§ **EXERCISE INSTRUCTIONS**
Which lines belong in your copy? Those from the start of the data through the line with "-262,7 +262,7 @@", exactly as written, without any pictures.

Dataset excerpts:

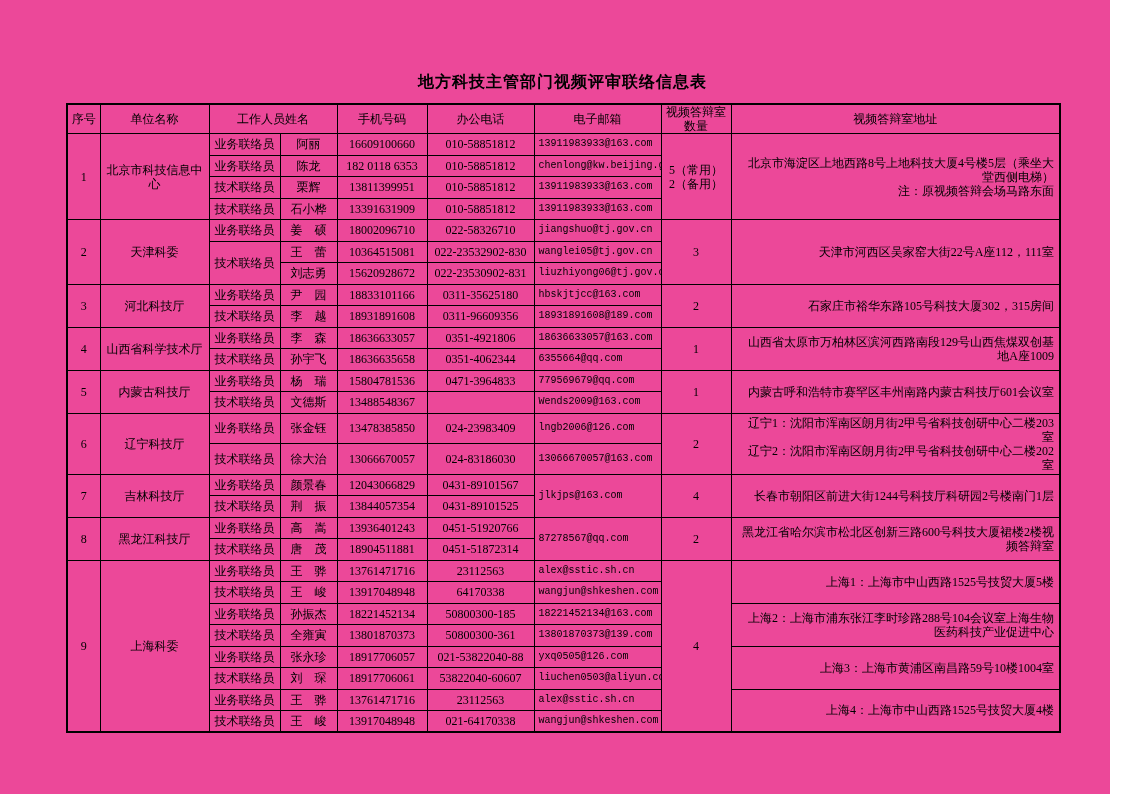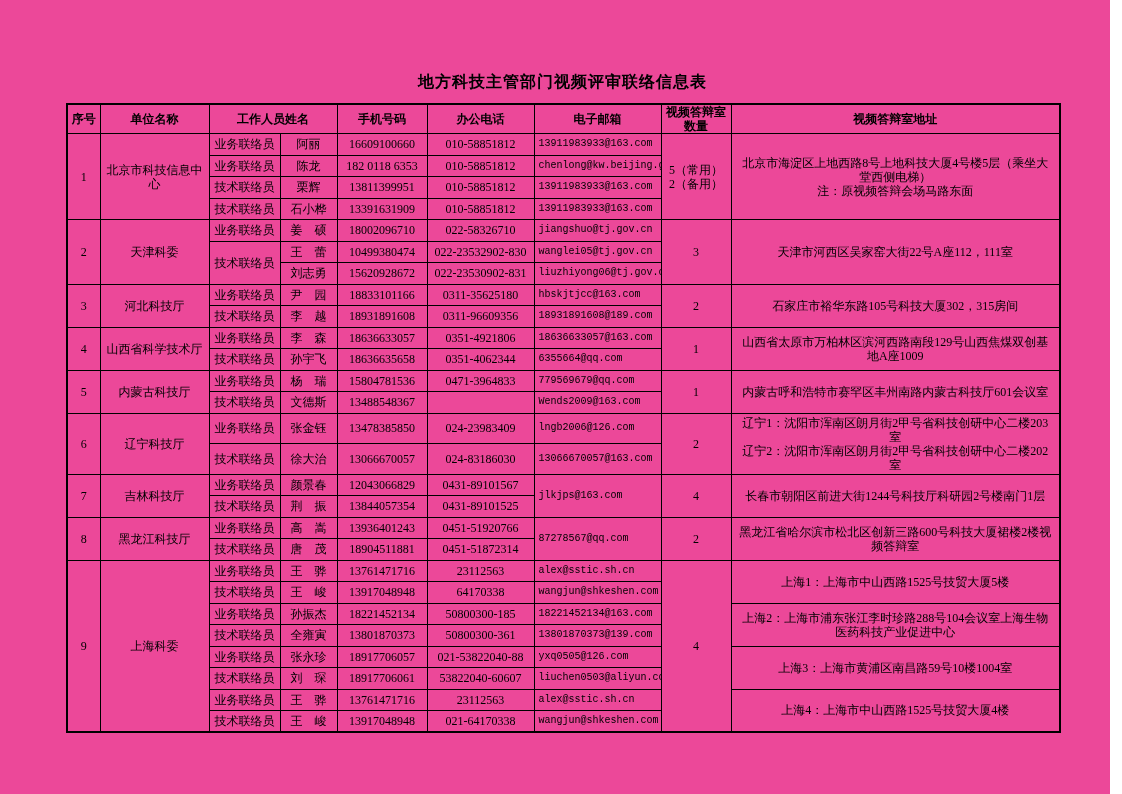--- a/index.html
+++ b/index.html
@@ -11,7 +11,7 @@
     border-collapse:collapse;table-layout:fixed;border:2px solid #000;}
   th,td{border:1px solid #000;padding:0 3px;font-size:12px;line-height:14px;
     text-align:center;vertical-align:middle;overflow:hidden;}
-  th{font-weight:bold;height:28px;line-height:14px;padding:0 2px;}
+  th{font-weight:normal;height:28px;line-height:14px;padding:0 2px;}
   tr.r{height:21.5px;}
   td.email{text-align:left;font-family:"Liberation Mono","DejaVu Sans Mono",monospace;
     font-size:10px;white-space:nowrap;padding:0 4px;}

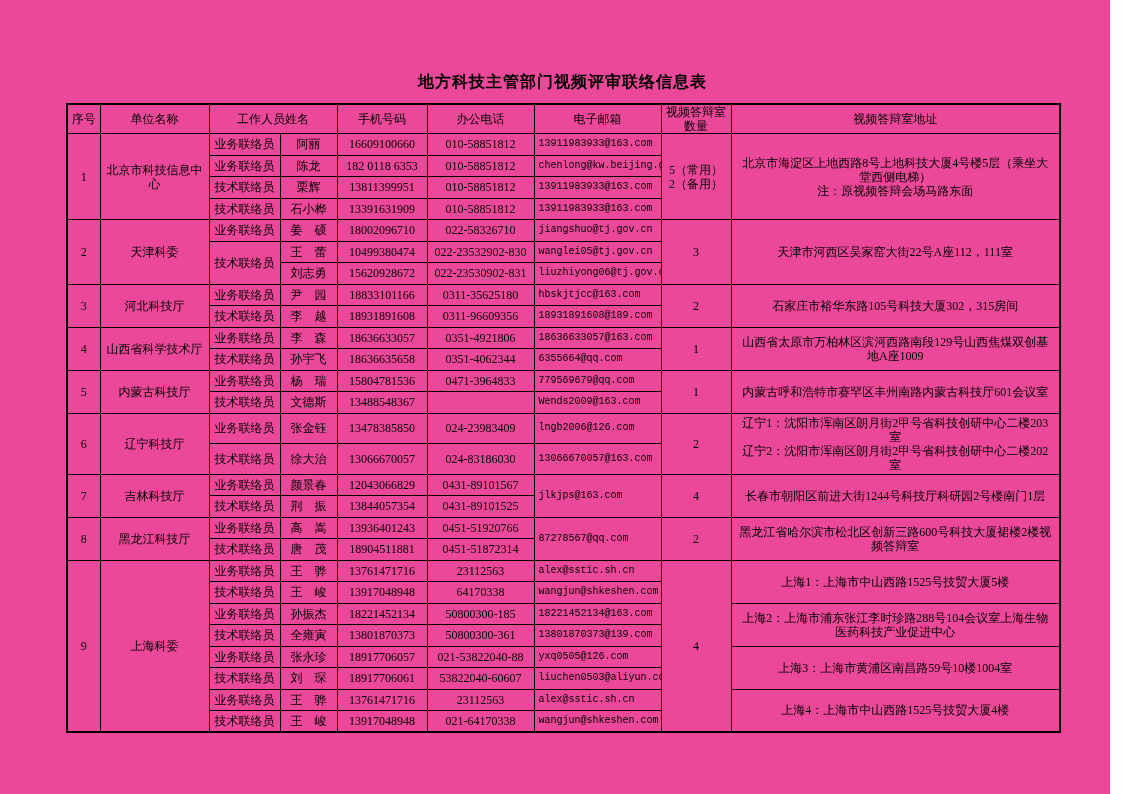--- a/index.html
+++ b/index.html
@@ -15,7 +15,7 @@
   tr.r{height:21.5px;}
   td.email{text-align:left;font-family:"Liberation Mono","DejaVu Sans Mono",monospace;
     font-size:10px;white-space:nowrap;padding:0 4px;}
-  td.addr{text-align:center;white-space:pre-line;padding:2px 5px;}
+  td.addr{text-align:right;white-space:pre-line;padding:2px 5px;}
   td.count{white-space:pre-line;}
   .page-footer{position:absolute;left:66px;top:744px;width:993px;text-align:center;font-size:12px;}
 </style>

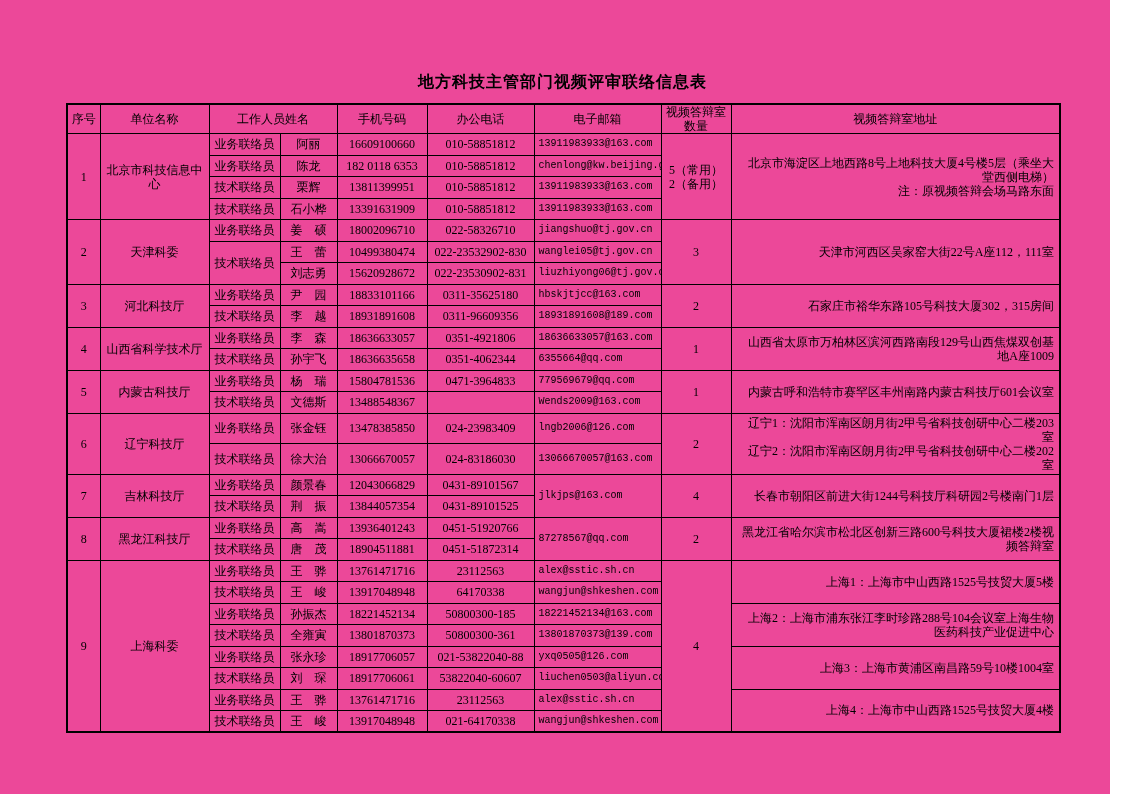--- a/index.html
+++ b/index.html
@@ -100,7 +100,7 @@
       <tr class="r">
         <td rowspan="2">技术联络员</td>
         <td>王　蕾</td>
-        <td>10499380474</td>
+        <td>10364515081</td>
         <td>022-23532902-830</td>
         <td class="email">wanglei05@tj.gov.cn</td>
       </tr>

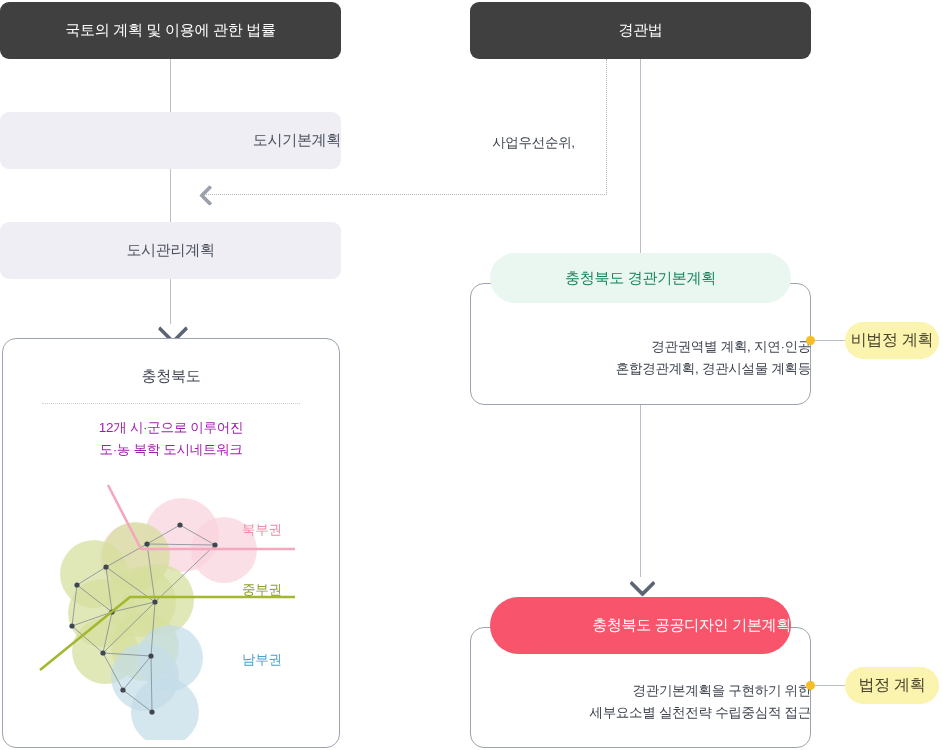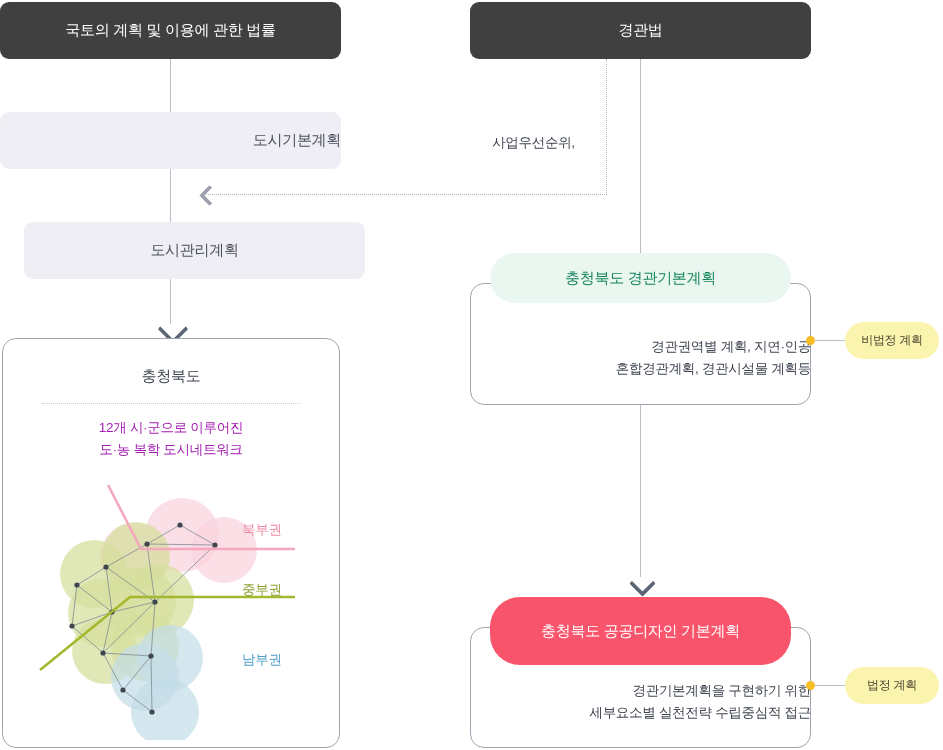--- a/index.html
+++ b/index.html
@@ -132,7 +132,7 @@
 
   <div class="abs vline" style="left:170px;top:169px;width:1px;height:53px;"></div>
 
-  <div class="abs plan-bar" style="left:0px;top:222px;width:341px;height:57px;margin-left:24px;">
+  <div class="abs plan-bar" style="left:0px;top:222px;width:341px;height:57px;">
     <span>도시관리계획</span>
   </div>
 

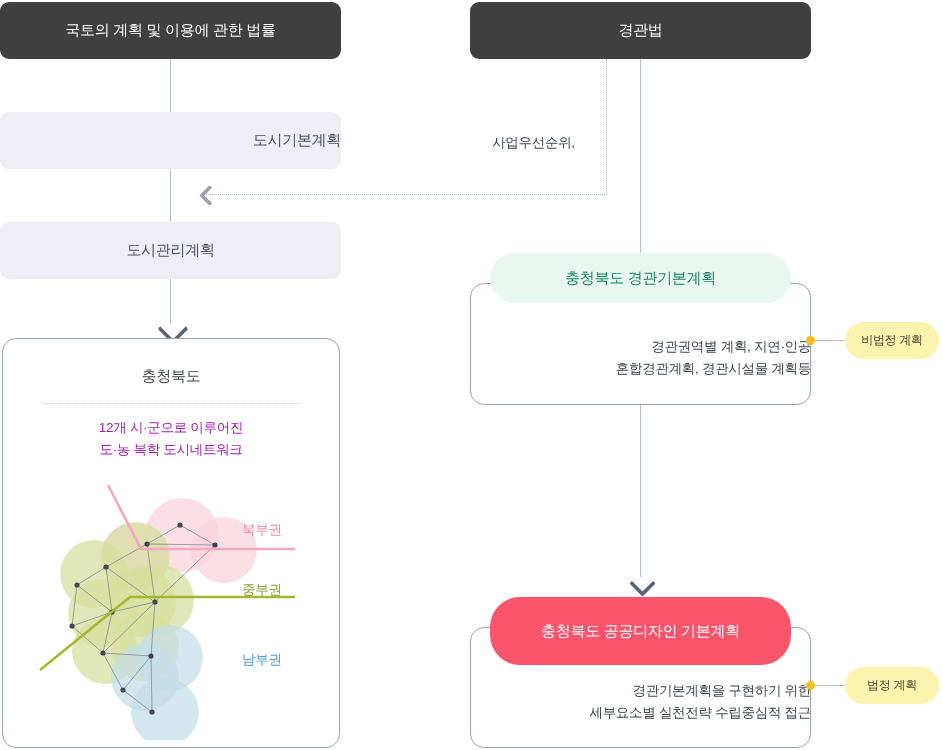--- a/index.html
+++ b/index.html
@@ -90,7 +90,7 @@
     background:#FBF4AE;
     border-radius:20px;
     display:flex;align-items:center;justify-content:center;
-    font-size:12px;color:#4A4430;
+    font-size:16px;color:#4A4430;
     letter-spacing:-0.3px;
   }
   .dot-orange{

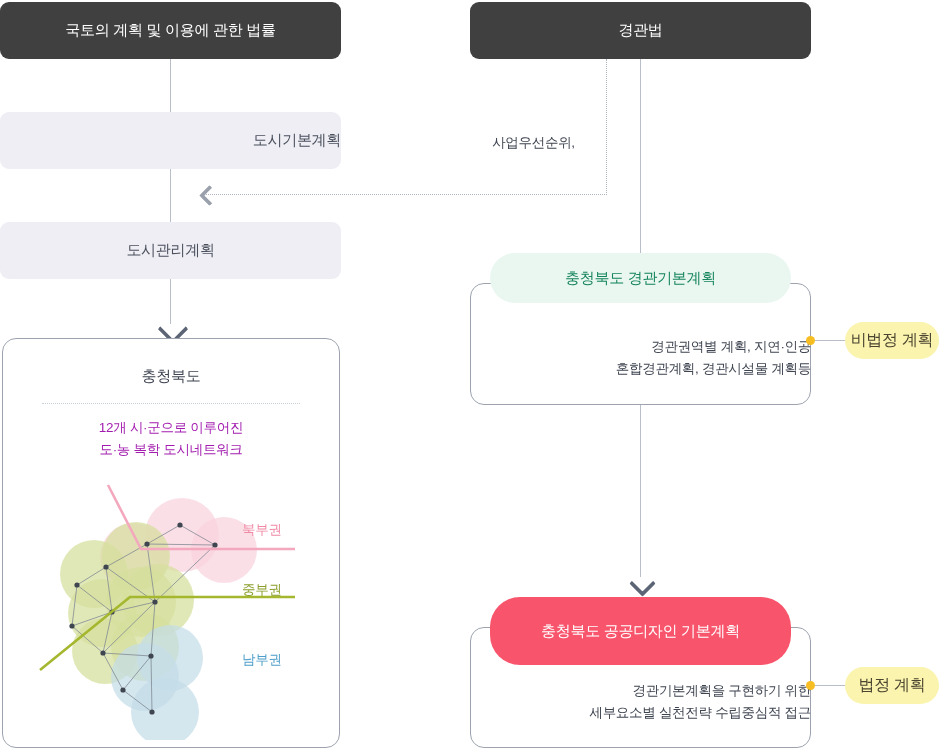--- a/index.html
+++ b/index.html
@@ -262,7 +262,7 @@
 
   <div class="abs outline-card" style="left:470px;top:627px;width:341px;height:121px;"></div>
 
-  <div class="abs pill pill-red" style="left:490px;top:597px;width:301px;height:68px;">
+  <div class="abs pill pill-red" style="left:490px;top:597px;width:301px;height:57px;justify-content:flex-end;">
     <span>충청북도 공공디자인 기본계획</span>
   </div>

§ **OUTPUT OF THE TASK**
--- a/index.html
+++ b/index.html
@@ -11,7 +11,7 @@
     border-collapse:collapse;table-layout:fixed;border:2px solid #000;}
   th,td{border:1px solid #000;padding:0 3px;font-size:12px;line-height:14px;
     text-align:center;vertical-align:middle;overflow:hidden;}
-  th{font-weight:bold;height:28px;line-height:14px;padding:0 2px;}
+  th{font-weight:normal;height:28px;line-height:14px;padding:0 2px;}
   tr.r{height:21.5px;}
   td.email{text-align:left;font-family:"Liberation Mono","DejaVu Sans Mono",monospace;
     font-size:10px;white-space:nowrap;padding:0 4px;}

--- a/index.html
+++ b/index.html
@@ -15,7 +15,7 @@
   tr.r{height:21.5px;}
   td.email{text-align:left;font-family:"Liberation Mono","DejaVu Sans Mono",monospace;
     font-size:10px;white-space:nowrap;padding:0 4px;}
-  td.addr{text-align:center;white-space:pre-line;padding:2px 5px;}
+  td.addr{text-align:right;white-space:pre-line;padding:2px 5px;}
   td.count{white-space:pre-line;}
   .page-footer{position:absolute;left:66px;top:744px;width:993px;text-align:center;font-size:12px;}
 </style>

--- a/index.html
+++ b/index.html
@@ -100,7 +100,7 @@
       <tr class="r">
         <td rowspan="2">技术联络员</td>
         <td>王　蕾</td>
-        <td>10499380474</td>
+        <td>10364515081</td>
         <td>022-23532902-830</td>
         <td class="email">wanglei05@tj.gov.cn</td>
       </tr>

--- a/index.html
+++ b/index.html
@@ -132,7 +132,7 @@
 
   <div class="abs vline" style="left:170px;top:169px;width:1px;height:53px;"></div>
 
-  <div class="abs plan-bar" style="left:0px;top:222px;width:341px;height:57px;margin-left:24px;">
+  <div class="abs plan-bar" style="left:0px;top:222px;width:341px;height:57px;">
     <span>도시관리계획</span>
   </div>
 

--- a/index.html
+++ b/index.html
@@ -90,7 +90,7 @@
     background:#FBF4AE;
     border-radius:20px;
     display:flex;align-items:center;justify-content:center;
-    font-size:12px;color:#4A4430;
+    font-size:16px;color:#4A4430;
     letter-spacing:-0.3px;
   }
   .dot-orange{

--- a/index.html
+++ b/index.html
@@ -262,7 +262,7 @@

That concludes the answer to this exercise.